You say we shouldn’t give “foreigners an entirely unfair advantage”. My question to you is: shouldn’t an Australian who doesn’t work in the airline industry and is not a shareholder of QF or VA be entitled to choose from the widest array of airlines whenever and wherever he of she flies? Do you think Joe and Joanne Public in Darwin if given the choice to fly to Tullamarine with Etihad in a gleaming B-777-300 with a plethora of cabin staff for less than QF charges in an old rickety B-737 will choose to fly QF? And even if they do choose QF, shouldn’t they at least have the widest choice of carriers possible?
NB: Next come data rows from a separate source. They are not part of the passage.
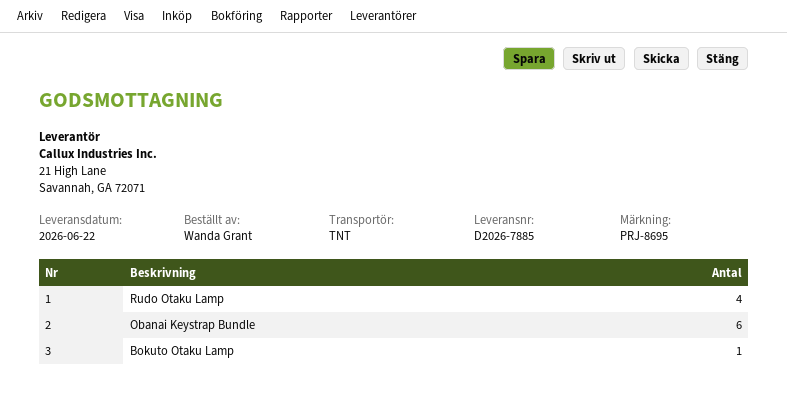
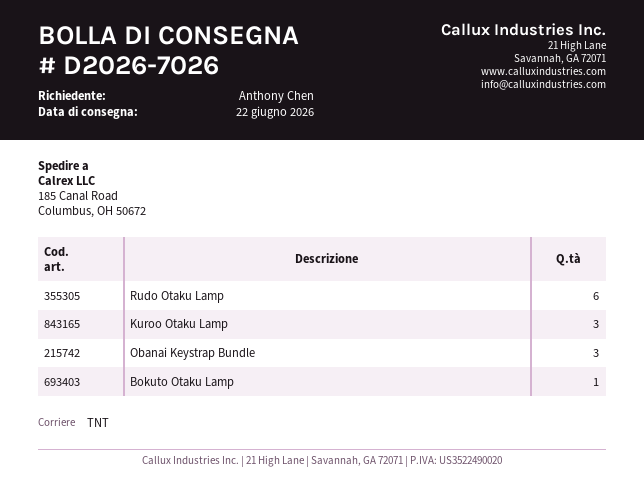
delivery note number: D2026-7885 -> D2026-7026
ordered by: Wanda Grant -> Anthony Chen
Rudo Otaku Lamp: 4 -> 6
Obanai Keystrap Bundle: 6 -> 3
Kuroo Otaku Lamp: none -> 3

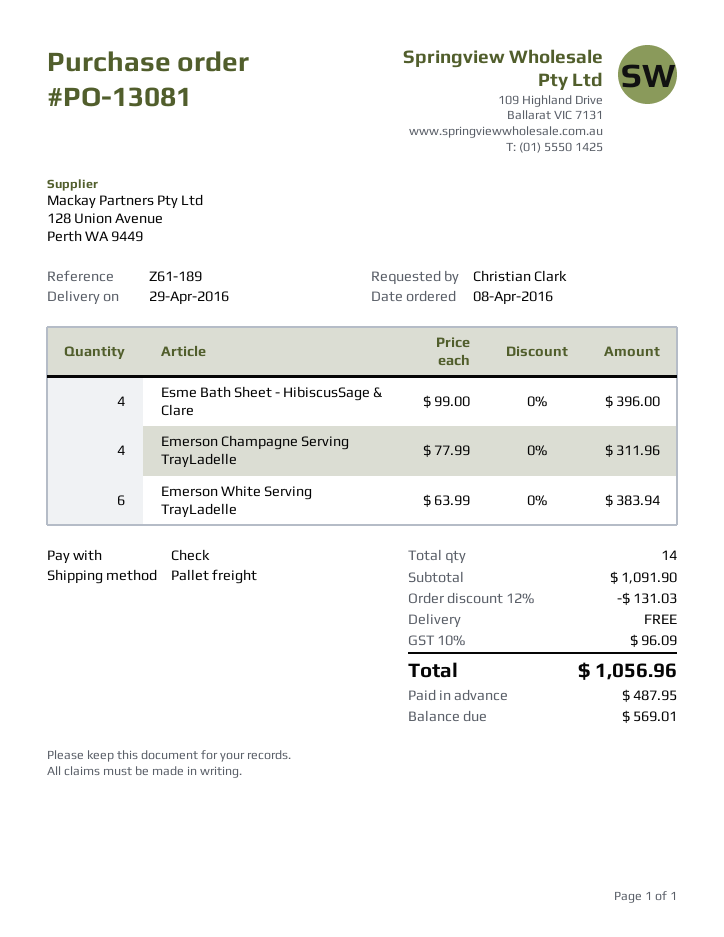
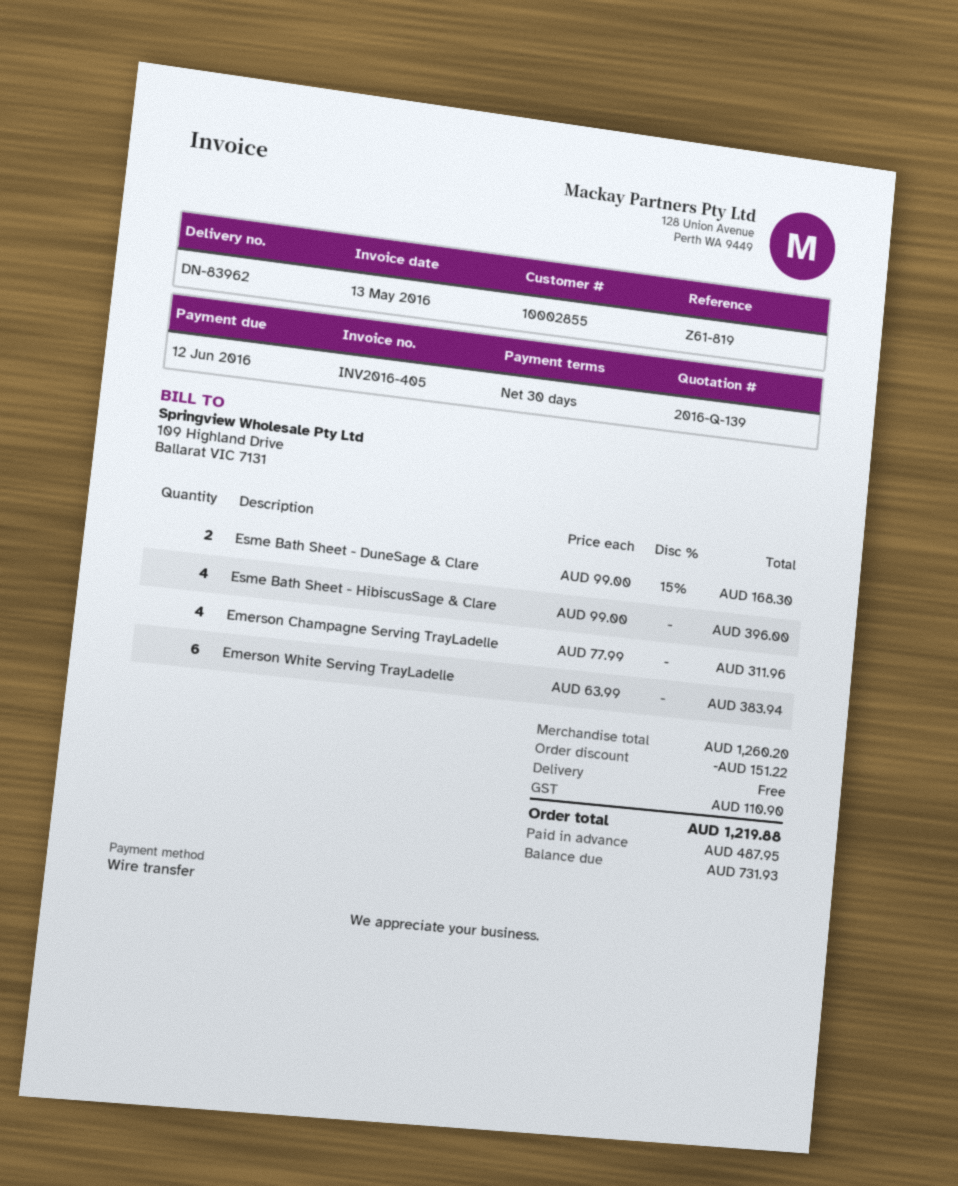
reference: Z61-189 -> Z61-819
payment method: cheque -> bank transfer
Esme Bath Sheet - DuneSage & Clare: none -> 2 x 99.00 - 15% = 168.30
subtotal: 1091.90 -> 1260.20
discount: 131.03 -> 151.22
tax: 96.09 -> 110.90
total: 1056.96 -> 1219.88
balance: 569.01 -> 731.93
I don’t think typical passengers care about Etihad’s costs structures or how their decisions affect Alan Joyce’s bottom line.

How would the average consumer feel if she could only shop at Target? Imagine there being no Kmart, no Big W no David Jones. I don’t think when a person shops across different retailers they honestly care about the retailer’s bottom line. Or whether workers are paid for a good day's work. More often to the consumer it's his bottom line that matters.

This is proved daily at supermarkets when imported groceries outsell Australian products because to most folk: price is king. They don't have surplus cash to necessarily buy a 'feel good' local product.

You say we already have competition: “we already have that in spades “. I respectfully disagree when it comes to domestic air travel.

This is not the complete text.